DollarsAndSense.sg weighs in with our views on why the CPF Review Panel has one of the most unenviable tasks in Singapore.
Here is the one thing that the CPF Review Panel would have realized by now. They are part of a review process that will never attain public approval regardless of what they recommend.
Here is why.
The different expectations of everyone
Most countries’ pension schemes are usually catered for the masses. That includes the poor, the elderly and the underprivileged. For countries with welfare systems, the debate is usually on who should qualify for it, and how much they deserve to be given.
In Singapore, our problems are a lot more different. First and foremost, we do not have any notable welfare system in place. Secondly, the CPF system works in such a way where your pension fund is built up only when you are working, earning and contributing to it. It might be a mandatory scheme, but that does not mean everyone gets to enjoy it. For example, people with disabilities, special needs, homemakers, or those who just can’t get gainfully employment fall through the cracks in this system.
Even among those who are gainfully employed, there are various wages earned. That means everyone is contributing a different amount from one another. In most developed countries, this is sidestepped simply by putting in place a tax rate that could easily shave off up to 20% of your salary, even if you are earning minimum wages. That tax rate is of course used to offset unemployment benefits paid.

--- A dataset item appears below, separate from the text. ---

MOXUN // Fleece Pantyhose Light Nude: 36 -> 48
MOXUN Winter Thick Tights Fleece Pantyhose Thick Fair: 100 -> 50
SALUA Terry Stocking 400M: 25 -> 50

So rather than have people with different contributions, and hence different pension account, these other governments simply pool everything they collect from those who are employed, and determine how much should go to the who are unemployed.
The Singapore Case
By now, you would have know that Singapore operates within a very different system. That system is even more complex as different people have different contribution amounts and thus, different expectations for how they should be allowed to use their money.
One of the proposal from the CPF review panel is that more options should be given to CPF members. Two ideas being mooted was that a certain percentage, example 20%, should be allowed for members for withdrawal upon reaching the age of 55 even if they have not reached the minimum sum. Another idea was that those who wanted to top up the minimum sum in return for higher monthly payout should be allowed to do so.

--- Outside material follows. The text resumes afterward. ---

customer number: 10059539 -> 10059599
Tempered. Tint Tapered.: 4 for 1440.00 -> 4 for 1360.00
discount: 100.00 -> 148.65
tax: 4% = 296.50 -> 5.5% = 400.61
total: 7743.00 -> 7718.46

How will more options help Singaporean?
One thing we should note here is that it is extremely easy for the government to simply introduce more options into CPF and please everyone in Singapore. For example, some have asked for full withdrawal of their CPF monies. Others may prefer only partial withdrawal.
Should the government ask for the reason and logic when people demand to withdraw their CPF monies? Should the government be allowed to think for the betterment of its citizens in this aspect? Netizens will say “no”. They believe everyone should have the right to use their money as they will, even if it’s just to blow it all playing jackpots at RWS.
Of course, there are many Singaporeans who will use their money prudently. Examples would include paying down debt and maybe doing some investing, though we hope the definiton of “investing” does not equate into putting money into some type of asset that gives guaranteed monthly dividends of 2%, as that would defeat the purpose of withdrawing from their CPF accounts.
With all due respect to the older folks and the experience they have accumulated, we also hope that no one will decide to take their first plunge into the stock market and invest half his/her life savings upon retirement after reading a few smart books on investing theories and sure-win ways in the library. We don’t want to burst your bubble, but they rarely work and you’d more likely find yourself losing a sizeable portion of your money.
Education Before Options
Basically what we are advocating is for there to be more options that will suit all groups of people, but CPF members must then be able to understand the various schemes and the implications of withdrawing earlier, or even toping up. As it is, it appears that Singaporeans, ourselves included, are already having a difficult time understanding CPF (no thanks to the frequency of changes being made). There is no point having 100 different options for CPF members to consider, only for them to not understand the implications of each, and to end up unwisely choosing a plan where they are worse off than before.
To conclude, we think education and flexibility should go hand in hand to achieve the best results. CPF members must be willing to educate themselves about their money, and the government must be able to find a policy that should work consistently and not have to tweak it every other year. Only then would a range of options will work, and CPF members will be better off.